Maxine va a casa de sus padres a comer, y Avi y Brooke están allí, como esperaba. Las hermanas se abrazan, aunque no podría decirse que calurosamente. No hay forma de no hablar del Trade Center.

—Aquella mañana nadie tenía nada que decir —Maxine, en un momento dado, se fija en que la kipá de Avi lleva un logo de los NY Jets—, los comentarios más profundos no pasaban de un «¿no es espantoso?». Un único ángulo de cámara, el plano estático con teleobjetivo de aquellas torres ardiendo, la misma noticia de que no hay noticia, las mismas idioteces de los cabezas huecas de los programas matinales…

—Estaban aturdidos —dice Brooke en voz baja—, como todo el mundo ese día, ¿tú no?

—Pero ¿por qué siguieron enseñándonos sólo eso, qué se suponía que estábamos esperando, qué más iba a pasar? Demasiado alto para subir mangueras, vale, así que el fuego o bien se consumiría o bien se propagaría por otras plantas o… ¿o qué más? ¿Para qué nos estaban preparando sino para lo que pasó? Una torre se desmorona, y luego la otra, ¿y a quién le sorprendió?, para entonces ¿no parecía ya inevitable?

—¿Crees que los canales lo sabían por adelantado? —Brooke, ofendida, mirándola con rabia—. ¿De qué lado estás?, ¿eres americana o qué eres? —Brooke desbordando indignación—. Esta espantosa, horrible tragedia, una generación entera traumatizada, la guerra con el mundo árabe a punto de estallar en cualquier momento…, ¿y ni siquiera esto queda a salvo de tu mezquina ironía de hipster estúpida?, ¿qué es lo siguiente, chistes de Auschwitz?

—Pasó lo mismo cuando mataron a Kennedy. —Ernie, con retraso, intenta distender el ambiente con nostalgia de abuelete—. Nadie quería creerse tampoco la versión oficial. Y de repente aparecieron todas esas extrañas coincidencias.

—¿Crees que se hizo desde dentro?

—El principal argumento contra las teorías de la conspiración siempre es que implicarían que hubiera demasiada gente al tanto, y sin duda alguien acabaría largando. Pero fíjate en el aparato de seguridad de Estados Unidos, esos tipos son WASP de pura cepa, típicos blancos anglosajones protestantes, o mormones, la élite de Skull and Bones de Yale, reservados por naturaleza. Instruidos, a veces desde el nacimiento, para no irse de la lengua. Si en algún lugar existe la disciplina, es entre ellos. Así que, claro, todo es posible.

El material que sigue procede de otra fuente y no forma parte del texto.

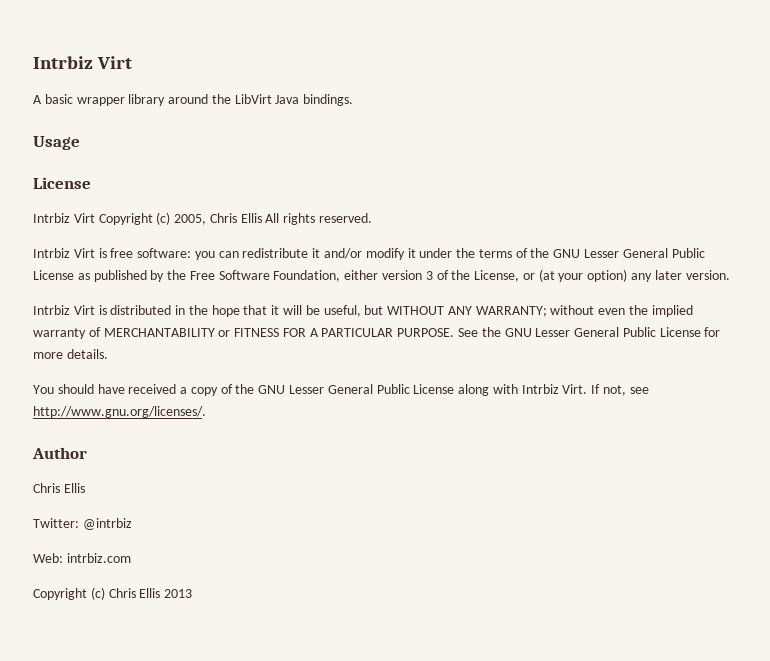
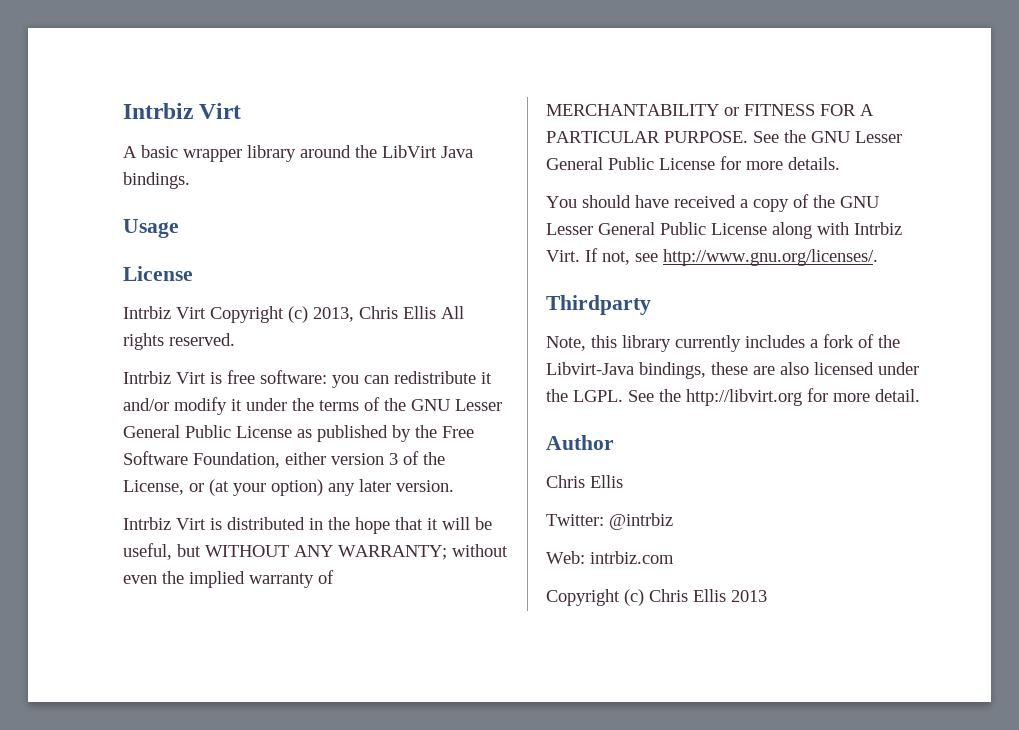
[174,214,207,225] 2005, -> [313,307,354,322] 2013,
(206, 412) none -> [546,295,651,315] [546,334,900,352] [546,362,919,379] [546,388,920,406] // Thirdparty // Note, this library currently includes a fork of the Libvirt-Java bindings, these are also licensed under the LGPL. See the http://libvirt.org for more detail.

—¿Y qué dices tú, Avi? —Maxine se vuelve hacia su cuñado—. ¿Qué es lo último que corre por los 4360,0 kilohercios? —con tono entre indolente y cordial. Pero él reacciona sobresaltándose—. Uy, ¿o tendría que haber dicho megahercios?

—¿Qué cojones…?

—Cuidado con ese vocabulario —Elaine mecánicamente antes de darse cuenta de que ha sido Brooke, que parece buscar a su alrededor un arma.

—¡Propaganda árabe! —grita Avi—. Basura antisemita. ¿Quién te ha hablado de esa frecuencia?

—Lo vi en internet —Maxine se encoge de hombros—, los radioaficionados lo han sabido desde siempre, las llaman estaciones E10, y las maneja el Mossad desde Israel, Grecia, Sudamérica; las voces son de mujeres que pueblan los ensueños eróticos de los radioaficionados de medio mundo, aunque lo que recitan sean códigos alfanuméricos, encriptados, claro. Se cree que se trata de mensajes para sus agentes, a sueldo o no, en la Diáspora. Corre el rumor de que la víspera de la atrocidad el tráfico era muy intenso.

—Todos los que odian a los judíos en esta ciudad —Avi adoptando un tono agraviado— culpan al Mossad del 11-S. Incluso corre el rumor de que todos los judíos que trabajaban en el Trade Center llamaron ese día para avisar de que estaban enfermos, alertados por el Mossad a través de su —abre comillas— red secreta —cierra comillas.

—Y los judíos que se pusieron a bailar en el techo de aquella furgoneta en Jersey —Brooke echando chispas— mientras veían cómo se desmoronaban las torres, no te olvides tampoco de ésa.

Más tarde, cuando Maxine se dispone a marcharse, Ernie se le acerca en el recibidor.

—¿Llamaste al tipo del FBI?

—Sí, ¿y sabes qué? Cree que Avram es del Mossad, ¿vale? Un agente a la espera, zapateando a un ritmo klezmer que sólo él oye, aguardando a que lo activen.

—La maligna conspiración judía.

—Pero ya te habrás dado cuenta de que Avi nunca habla de lo que hizo en Israel, ninguno de los dos, como tampoco de lo que está haciendo aquí, ahora, para hashslingrz. Lo que puedo garantizarte es que será recompensado, espera y verás; os regalará un Mercedes por vuestro aniversario.